Tuesday, April 19, 2016

WE MUST STOP THIS VIOLENCE!

One of the great challenges of the modern American era is finding solutions to public violence, especially in regard to homicide in and among the poor, most particularly concerning black on black crime.

   All violence is and ought to be disturbing.  Something surely must be wrong with us if we find violence to be acceptable, even appealing, especially outside of the realm of sports.  Even then we seek to contain it inside of the rules of the game.  There is legal violence, also known as “force” to coerce criminals, law breakers, and enemies to cease nefarious and threatening activities, and ultimately legal sanction to kill them if they will not and cannot be controlled. 

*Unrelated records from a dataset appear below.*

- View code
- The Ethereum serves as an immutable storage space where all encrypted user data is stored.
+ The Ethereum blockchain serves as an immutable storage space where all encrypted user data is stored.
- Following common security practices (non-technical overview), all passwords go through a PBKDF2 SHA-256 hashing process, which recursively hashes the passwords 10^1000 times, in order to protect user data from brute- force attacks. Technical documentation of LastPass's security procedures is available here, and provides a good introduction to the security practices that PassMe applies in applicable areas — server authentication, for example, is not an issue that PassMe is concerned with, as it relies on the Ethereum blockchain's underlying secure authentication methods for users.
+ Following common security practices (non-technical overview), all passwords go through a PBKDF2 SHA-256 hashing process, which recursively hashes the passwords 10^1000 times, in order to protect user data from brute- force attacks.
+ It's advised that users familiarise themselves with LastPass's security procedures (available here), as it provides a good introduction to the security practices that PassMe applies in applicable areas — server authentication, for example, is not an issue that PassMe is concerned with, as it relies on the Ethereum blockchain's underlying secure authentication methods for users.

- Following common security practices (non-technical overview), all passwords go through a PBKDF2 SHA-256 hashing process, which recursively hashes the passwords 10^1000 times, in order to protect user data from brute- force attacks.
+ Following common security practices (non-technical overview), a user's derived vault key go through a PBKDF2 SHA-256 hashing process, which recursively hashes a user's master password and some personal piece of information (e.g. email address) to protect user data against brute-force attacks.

   There is a difference between the “blood-thirsty” and the hero, between the sadist and the warrior; one who might be good at killing but pursues it only under law and by necessity, and never with relish.  We have laws and definitions to demarcate these things, even rules about violence known as the “laws of war.”  There is a difference between authorities who have the power of the state to coerce or kill lawfully, and authorities that use power illegally, using the power of force to oppress.  From time to time this happens, even in democracies, whether it be from corruption or from prejudice.

   We are beset with an epidemic of violence, especially in poor black communities.  The rate of violence is higher than among Latinos or whites or middle class black communities.  Social scientists measure how much greater violence is in poor matriarchal communities, such as in housing projects.  The statistics of absent fathers, low income, low educational and literacy achievement, the risk of prison, unemployment, etc. all go together.  The measurements are there and there doesn’t seem to be any sense to deny them or reinterpret them so as to equivocate between populations in regard to violence for the sake of politics or emotional sensitivity.

   Having said that, what value are the statistics in changing anything?   Social scientists have the task to measure but after they measure, then what?  Surely we measure so we can understand, and work our way from analysis to a strategy for change. If numbers simply proclaim failure, if they disparage, if they reinforce prejudice, if they bring despair, one wonders if the measurements serve any useful purpose.  One supposes they reinforce political opinions, but they also reinforce fear.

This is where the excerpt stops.